Task inputs Block Start
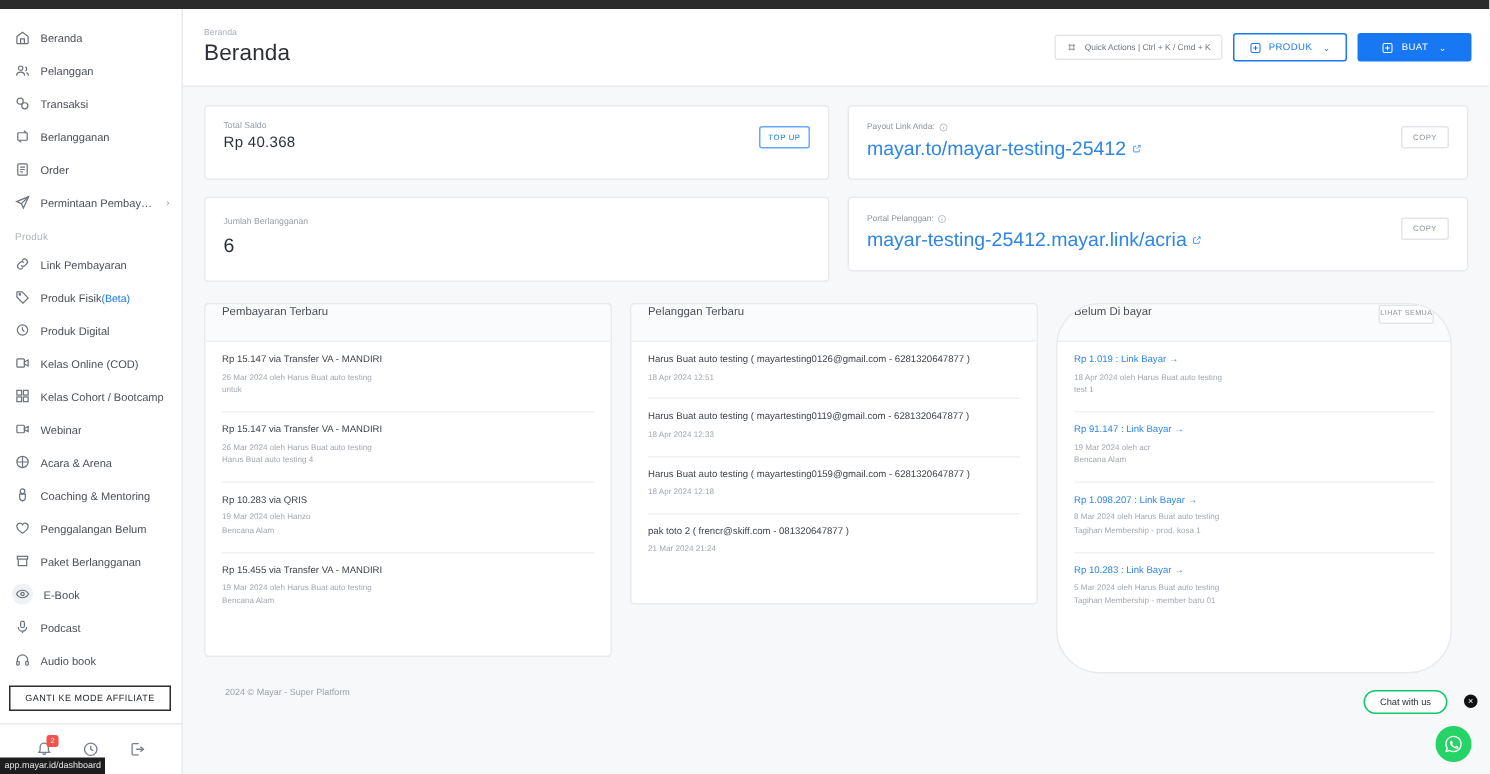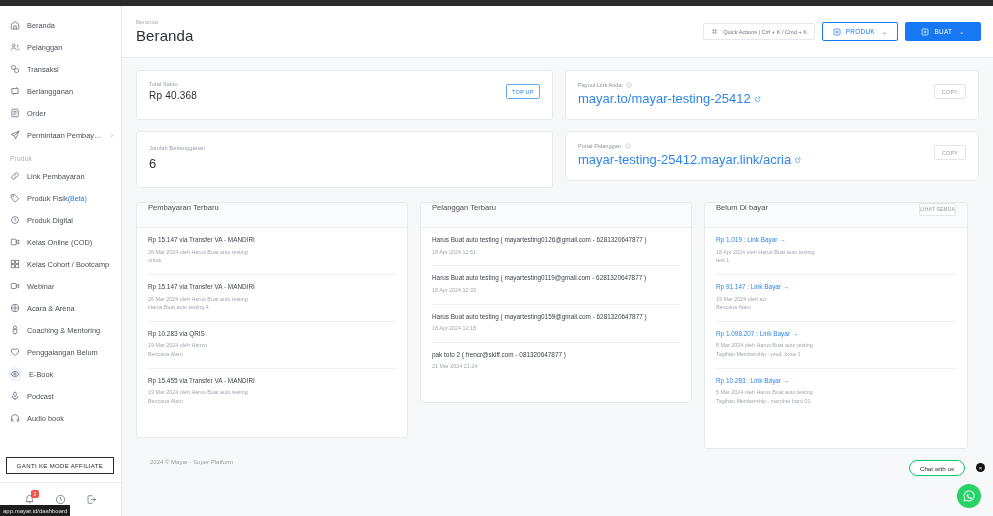--- a/index.html
+++ b/index.html
@@ -145,21 +145,21 @@
     background:#fff; color:#8d939b; font-size:5.2px; letter-spacing:.3px;
     display:flex; align-items:center; justify-content:center; cursor:pointer;
   }
   .link-card + .link-card { margin-top:11px; }
 
   
   .row-panels { display:flex; gap:12px; margin-top:14px; }
   .panel { background:#fff; border:1px solid #e8eaed; border-radius:3px; overflow:hidden; }
   .panel.p1 { width:272px; height:236px; }
   .panel.p2 { width:272px; height:201px; }
-  .panel.p3 { width:264px; height:247px; }
+  .panel.p3 { width:264px; height:247px;border-radius:29px; }
   .panel-head {
     height:25px; background:#fafbfc; border-bottom:1px solid #eceef1;
     display:flex; align-items:flex-start; padding:0 11px; gap:6px;
   }
   .panel-title { font-size:7.6px; color:#4a4f57; }
   .see-all {
     margin-left:auto; height:13px; min-width:32px;
     border:1px solid #e2e5e9; border-radius:2px; background:#fff;
     color:#8d939b; font-size:4.8px; letter-spacing:.3px;
     display:flex; align-items:center; justify-content:center; cursor:pointer;
@@ -355,20 +355,29 @@
 
     <div class="nav-item">
       <span class="ico">
           <svg viewBox="0 0 16 16" fill="none" stroke="currentColor" stroke-width="1.3">
             <path d="M8 13.5S2 10 2 6.2A3.2 3.2 0 0 1 8 4.6a3.2 3.2 0 0 1 6 1.6c0 3.8-6 7.3-6 7.3z"></path>
           </svg>
         </span>
       <span class="nav-label">Penggalangan Belum</span>
     </div>
 
+    <div class="nav-item">
+      <span class="ico">
+          <svg viewBox="0 0 16 16" fill="none" stroke="currentColor" stroke-width="1.3">
+            <rect x="2.5" y="3" width="11" height="3"></rect>
+            <path d="M3.5 6v7h9V6"></path>
+          </svg>
+        </span>
+      <span class="nav-label">Paket Berlangganan</span>
+    </div>
 
     <div class="nav-item active">
       <span class="ico">
           <svg viewBox="0 0 16 16" fill="none" stroke="currentColor" stroke-width="1.3">
             <path d="M1.5 8s2.4-4 6.5-4 6.5 4 6.5 4-2.4 4-6.5 4-6.5-4-6.5-4z"></path>
             <circle cx="8" cy="8" r="1.8"></circle>
           </svg>
         </span>
       <span class="nav-label">E-Book</span>
     </div>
Task inputs Block End
Brief
What the task needs is the material above repeated exactly, pictures excepted.

Answer box
--- a/index.html
+++ b/index.html
@@ -145,21 +145,21 @@
     background:#fff; color:#8d939b; font-size:5.2px; letter-spacing:.3px;
     display:flex; align-items:center; justify-content:center; cursor:pointer;
   }
   .link-card + .link-card { margin-top:11px; }
 
   
   .row-panels { display:flex; gap:12px; margin-top:14px; }
   .panel { background:#fff; border:1px solid #e8eaed; border-radius:3px; overflow:hidden; }
   .panel.p1 { width:272px; height:236px; }
   .panel.p2 { width:272px; height:201px; }
-  .panel.p3 { width:264px; height:247px; }
+  .panel.p3 { width:264px; height:247px;border-radius:29px; }
   .panel-head {
     height:25px; background:#fafbfc; border-bottom:1px solid #eceef1;
     display:flex; align-items:flex-start; padding:0 11px; gap:6px;
   }
   .panel-title { font-size:7.6px; color:#4a4f57; }
   .see-all {
     margin-left:auto; height:13px; min-width:32px;
     border:1px solid #e2e5e9; border-radius:2px; background:#fff;
     color:#8d939b; font-size:4.8px; letter-spacing:.3px;
     display:flex; align-items:center; justify-content:center; cursor:pointer;
@@ -355,20 +355,29 @@
 
     <div class="nav-item">
       <span class="ico">
           <svg viewBox="0 0 16 16" fill="none" stroke="currentColor" stroke-width="1.3">
             <path d="M8 13.5S2 10 2 6.2A3.2 3.2 0 0 1 8 4.6a3.2 3.2 0 0 1 6 1.6c0 3.8-6 7.3-6 7.3z"></path>
           </svg>
         </span>
       <span class="nav-label">Penggalangan Belum</span>
     </div>
 
+    <div class="nav-item">
+      <span class="ico">
+          <svg viewBox="0 0 16 16" fill="none" stroke="currentColor" stroke-width="1.3">
+            <rect x="2.5" y="3" width="11" height="3"></rect>
+            <path d="M3.5 6v7h9V6"></path>
+          </svg>
+        </span>
+      <span class="nav-label">Paket Berlangganan</span>
+    </div>
 
     <div class="nav-item active">
       <span class="ico">
           <svg viewBox="0 0 16 16" fill="none" stroke="currentColor" stroke-width="1.3">
             <path d="M1.5 8s2.4-4 6.5-4 6.5 4 6.5 4-2.4 4-6.5 4-6.5-4-6.5-4z"></path>
             <circle cx="8" cy="8" r="1.8"></circle>
           </svg>
         </span>
       <span class="nav-label">E-Book</span>
     </div>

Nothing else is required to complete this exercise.